Yves Saint Laurent vs. H&M: the GC declares two designs representing YSL’s handbags valid
In judgments on September 10 (in cases T-525/13 and T-526/13), the General Court (GC) of the European Union declared valid two Community designs representing handbags owned by the maison Yves Saint Laurent S.a.S., rejecting the actions proposed by the fast-fashion giant H&M, which claimed nullity of the designs due to lack of individual character.
The designs were registered by YSL on 30 October 2006. In 2009, H&M proposed actions of nullity against the latter before the Office for the Harmonization in the Internal Market (OHIM), complaining about the lack of individual character in light of one of their own earlier Community designs. Nevertheless, the Cancellation Division, as the Board of Appeal, considered H&M’s complaints groundless.

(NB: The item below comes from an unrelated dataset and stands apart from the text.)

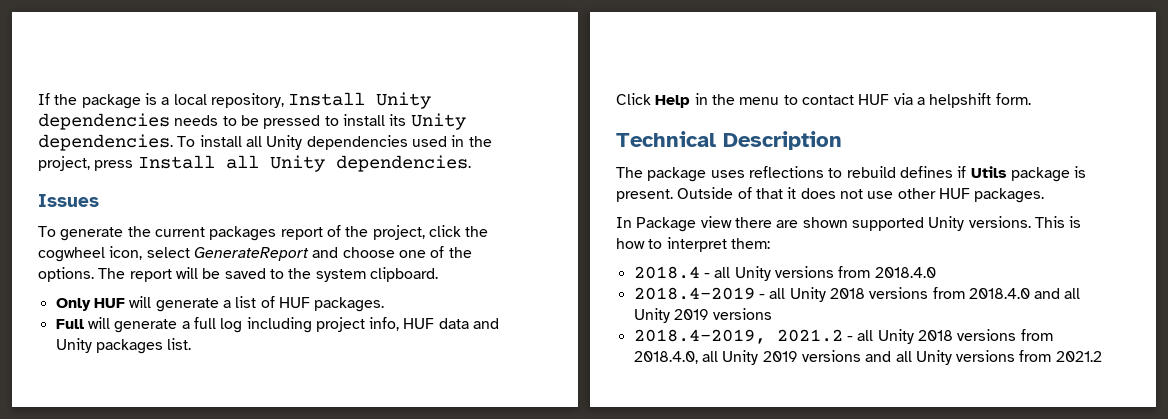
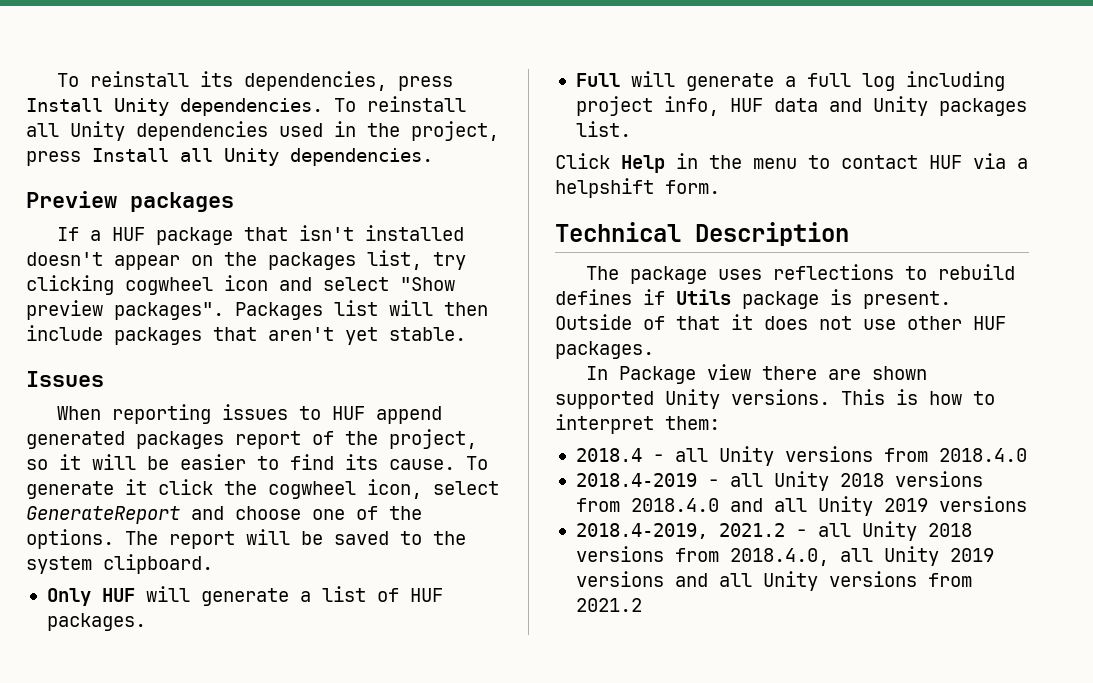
[38,92,432,109] [38,113,407,130] If the package is a local repository, Install Unity dependencies needs to be pressed to install its -> [56,71,453,91] [26,98,103,112] To reinstall its dependencies, press Install
[199,135,242,147] install -> [367,96,466,112] reinstall
[38,194,99,207] [38,226,205,241] Issues // To generate the current -> [26,191,234,212] [56,225,464,245] [26,250,466,270] [26,275,455,295] [26,300,488,320] [26,325,466,345] [26,371,104,387] [56,404,442,424] [26,431,125,449] Preview packages // If a HUF package that isn't installed doesn't appear on the packages list, try clicking cogwheel icon and select "Show preview packages". Packages list will then include packages that aren't yet stable. // Issues // When reporting issues to HUF append generated
(425, 232) none -> [26,454,488,470] [26,479,147,499] so it will be easier to find its cause. To generate it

In particular, the OHIM’s decisions were based on the following grounds: that the two contested designs would have possessed the individual character under Art. 6 of the Regulation CE no. 6/2002, since the overall impression produced by the latter on the informed user – identified, for the handbag market, as a particularly informed and interested woman – would have been different from that produced by the earlier design. In fact, although they have features in common, the OHIM considered them insignificant and focussed on the decisive differences between the two designs. For the purpose of the assessment, the degree of freedom of the designer in developing the contested designs was also taken into account. In general, the greater this freedom, the less likely it is that minor differences between the designs at issue will be sufficient to produce different overall impressions on an informed user. Therefore, the OHIM considered that in this case, despite the acknowledged extent of the designer’s liberty (due to the few constraints of the features imposed by the technical function of handbags) the differences between the designs were clear and significant.
Thus, in 2013, H&M appealed the decisions before the GC, complaining that the OHIM, on the one hand, had not sufficiently considered the high degree of freedom of the designer in the assessment of the individual character of YSL’s designs; and on the other hand, that it had made a mistake in finding that the differences between the two designs were sufficient to produce different impressions on the target customers.
With regard to the first claim, the Judges deemed the reasoning behind OHIM’s decisions satisfactory, noting that “the assessment of the individual character of a Community design is the result, in essence, of a four-stage examination”: specifically the examination of (i) “the sector to which the products in which the design is intended to be incorporated or to which it is intended to be applied belong”; (ii) “the degree of awareness of the prior art and the level of attention” of the informed user – that the GC remembered as someone in between and other than both the well-informed average consumer and an expert, with “a certain degree of knowledge with regard to the features which those designs normally include and, as a result of his interest in the products concerned (…), with a relatively high degree of attention” – (iii) “the designer’s degree of freedom in developing his design”; and, last but not least, (iv) “the outcome of the comparison of the designs at issue, taking into account (the three factors above) and the overall impressions produced on the informed user”. In this contest, to the GC – in contrast with the applicant’s opinion – “the factor relating to the designer’s degree of freedom may ‘reinforce’ (or, a contrario, moderate) the conclusion as regards the overall impression produced by each design at issue”, but it “cannot on its own determine the assessment of the individual character of a design”.
With regard to the second allegation, the GC – once again in line with the OHIM’s previous decisions – assessed that the different shape (rectangular for YSL, rounded for H&M); the dissimilar body (the first made from a single piece of leather, the second divided into three sections by seams) and the decorated surface of H&M’s handbag had to be considered “significant and therefore such as to markedly influence the overall impression of the informed user”. In this respect, the features that are common to the two designs at issue are therefore irrelevant: namely, their upper contour and the presence of handles in the form of a strap attached to them by rings. Not counting, the Judges added, that the common use of handles and rings does not exclude the fact that YSL’s model represents a bag to be carried solely by hand, whereas H&M’s bag is designed to be carried on the shoulder; another difference that affects the overall impression produced by the two designs.
In light of all of the above, the GC therefore recognised YSL’s designs as having individual character, and determined that H&M’s complaints were groundless.